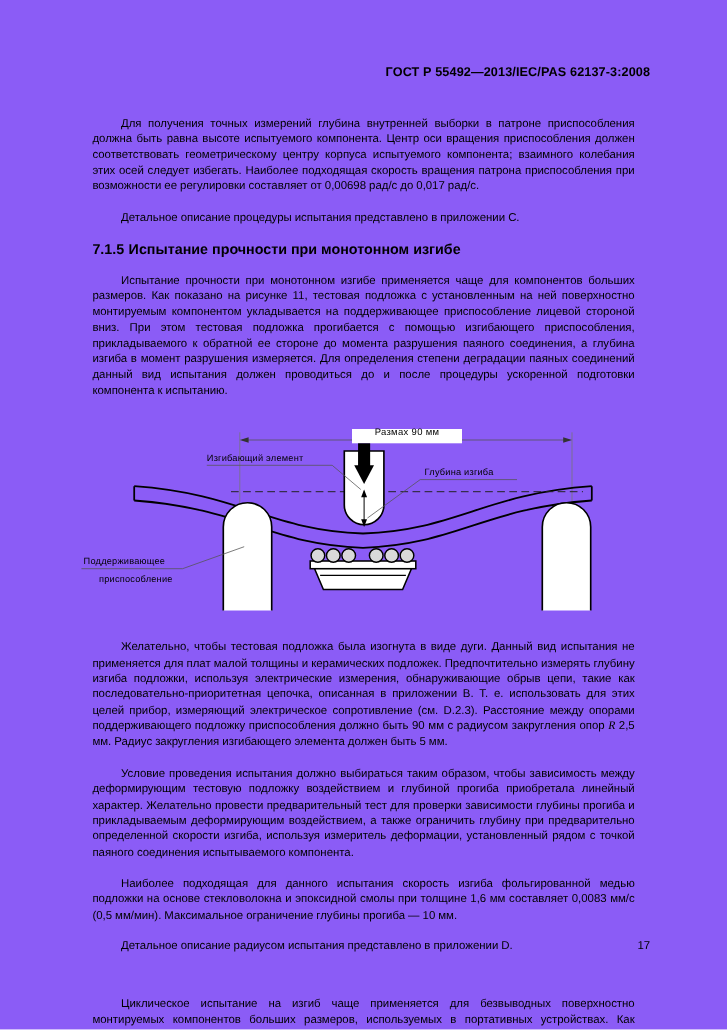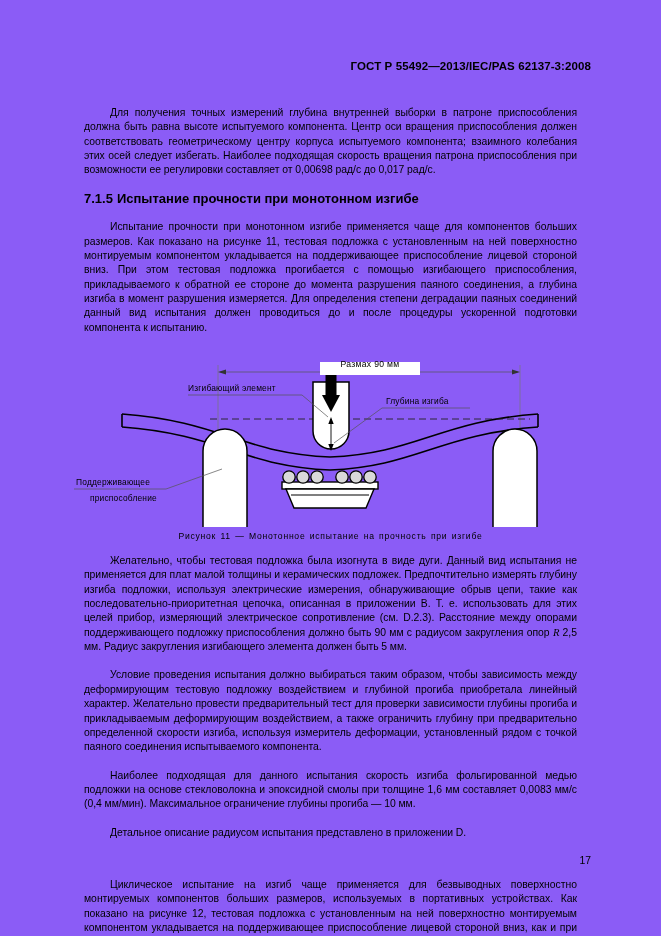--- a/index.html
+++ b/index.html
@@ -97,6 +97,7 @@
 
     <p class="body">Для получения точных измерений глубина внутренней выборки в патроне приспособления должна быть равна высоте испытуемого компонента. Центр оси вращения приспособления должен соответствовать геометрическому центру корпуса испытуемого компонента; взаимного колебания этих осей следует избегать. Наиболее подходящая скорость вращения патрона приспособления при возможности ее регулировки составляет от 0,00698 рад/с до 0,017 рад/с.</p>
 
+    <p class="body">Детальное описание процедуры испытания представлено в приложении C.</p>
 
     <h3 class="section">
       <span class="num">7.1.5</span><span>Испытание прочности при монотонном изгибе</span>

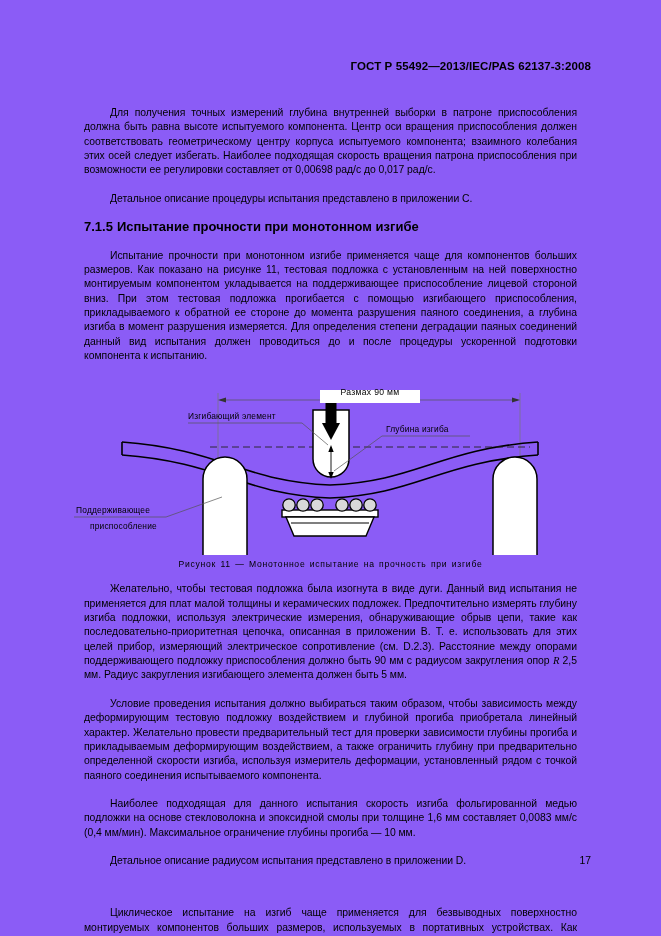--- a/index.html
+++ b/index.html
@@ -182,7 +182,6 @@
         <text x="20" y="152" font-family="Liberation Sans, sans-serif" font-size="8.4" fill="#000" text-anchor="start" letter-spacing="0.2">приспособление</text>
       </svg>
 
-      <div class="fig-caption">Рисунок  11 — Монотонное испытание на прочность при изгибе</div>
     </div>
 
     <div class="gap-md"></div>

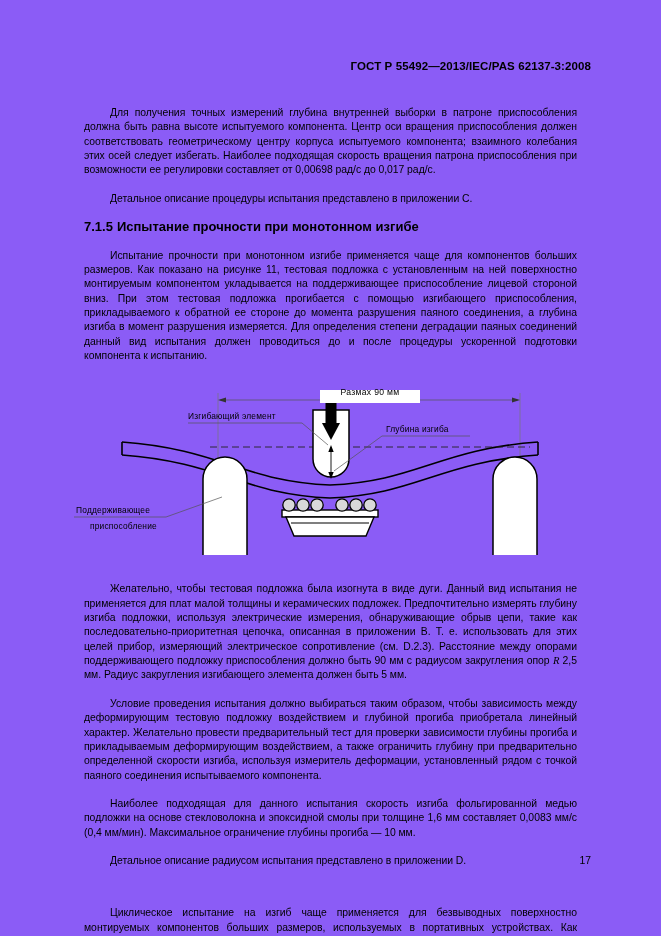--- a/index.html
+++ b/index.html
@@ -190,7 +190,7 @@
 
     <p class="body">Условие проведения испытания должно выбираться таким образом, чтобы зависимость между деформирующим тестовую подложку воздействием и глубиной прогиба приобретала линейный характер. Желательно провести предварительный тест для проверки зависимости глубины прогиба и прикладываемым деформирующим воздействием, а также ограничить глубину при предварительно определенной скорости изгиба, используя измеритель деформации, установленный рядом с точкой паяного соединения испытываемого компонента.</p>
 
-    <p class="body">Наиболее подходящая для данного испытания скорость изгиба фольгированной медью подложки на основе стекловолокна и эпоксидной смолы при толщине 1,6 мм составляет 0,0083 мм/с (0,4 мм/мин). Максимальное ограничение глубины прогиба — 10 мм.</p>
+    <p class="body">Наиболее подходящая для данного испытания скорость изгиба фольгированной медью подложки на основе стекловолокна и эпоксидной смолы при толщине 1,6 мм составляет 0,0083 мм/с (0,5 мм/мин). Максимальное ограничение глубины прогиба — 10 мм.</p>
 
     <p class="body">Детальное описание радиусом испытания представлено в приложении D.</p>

:::

### Task prompt
Each line in the data that holds the string "изгибе" needs to be copied.

### Response to this exercise
       <span class="num">7.1.5</span><span>Испытание прочности при монотонном изгибе</span>
-      <div class="fig-caption">Рисунок  11 — Монотонное испытание на прочность при изгибе</div>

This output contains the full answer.